Start of Data under study
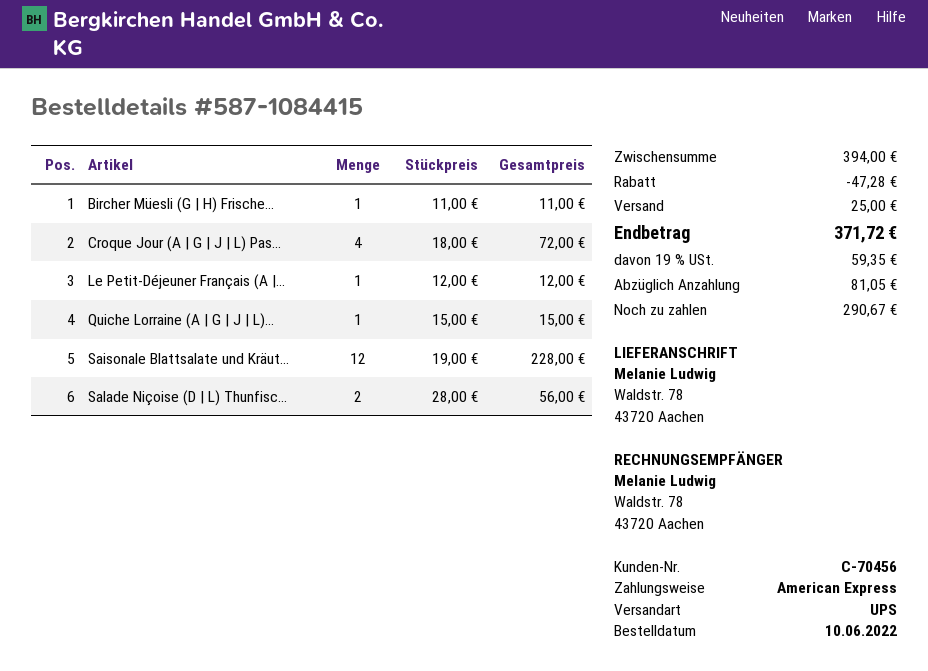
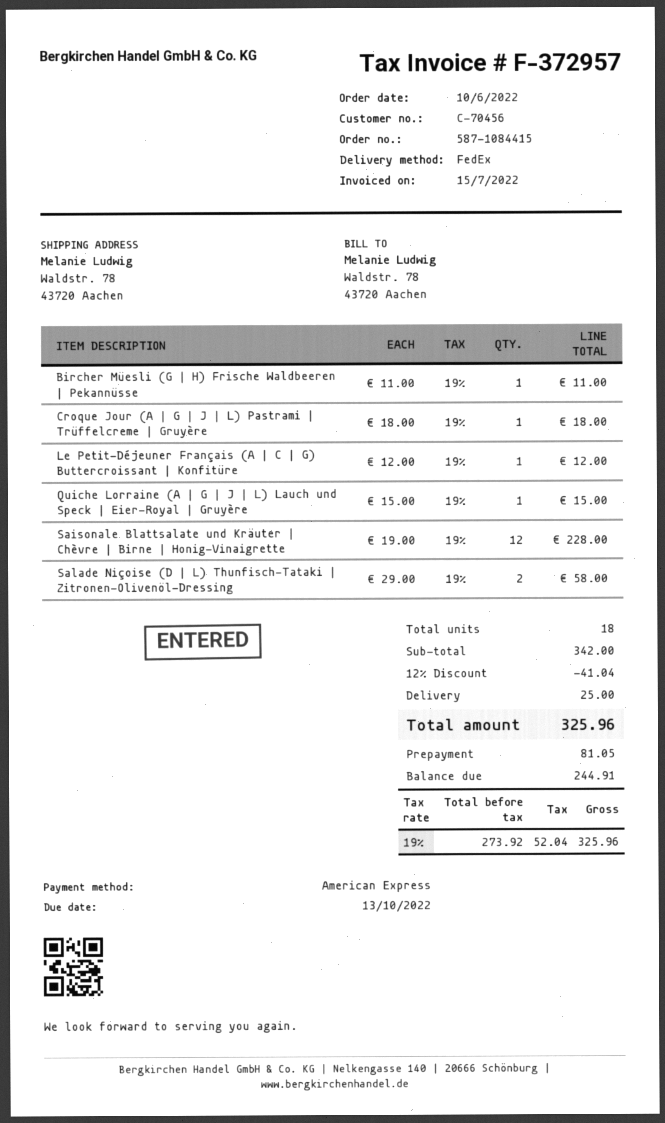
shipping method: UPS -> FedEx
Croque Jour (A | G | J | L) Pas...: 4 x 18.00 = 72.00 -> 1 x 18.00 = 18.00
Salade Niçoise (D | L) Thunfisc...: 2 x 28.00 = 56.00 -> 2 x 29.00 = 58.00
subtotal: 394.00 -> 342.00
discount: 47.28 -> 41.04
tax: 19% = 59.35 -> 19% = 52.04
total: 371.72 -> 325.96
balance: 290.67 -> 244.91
End of Data under study
**Work to be completed**
Nothing but the lines from the one that contains "Salade Niçoise (D" through the end of the data above should appear, each reproduced exactly.

**Result for this exercise**
Salade Niçoise (D | L) Thunfisc...: 2 x 28.00 = 56.00 -> 2 x 29.00 = 58.00
subtotal: 394.00 -> 342.00
discount: 47.28 -> 41.04
tax: 19% = 59.35 -> 19% = 52.04
total: 371.72 -> 325.96
balance: 290.67 -> 244.91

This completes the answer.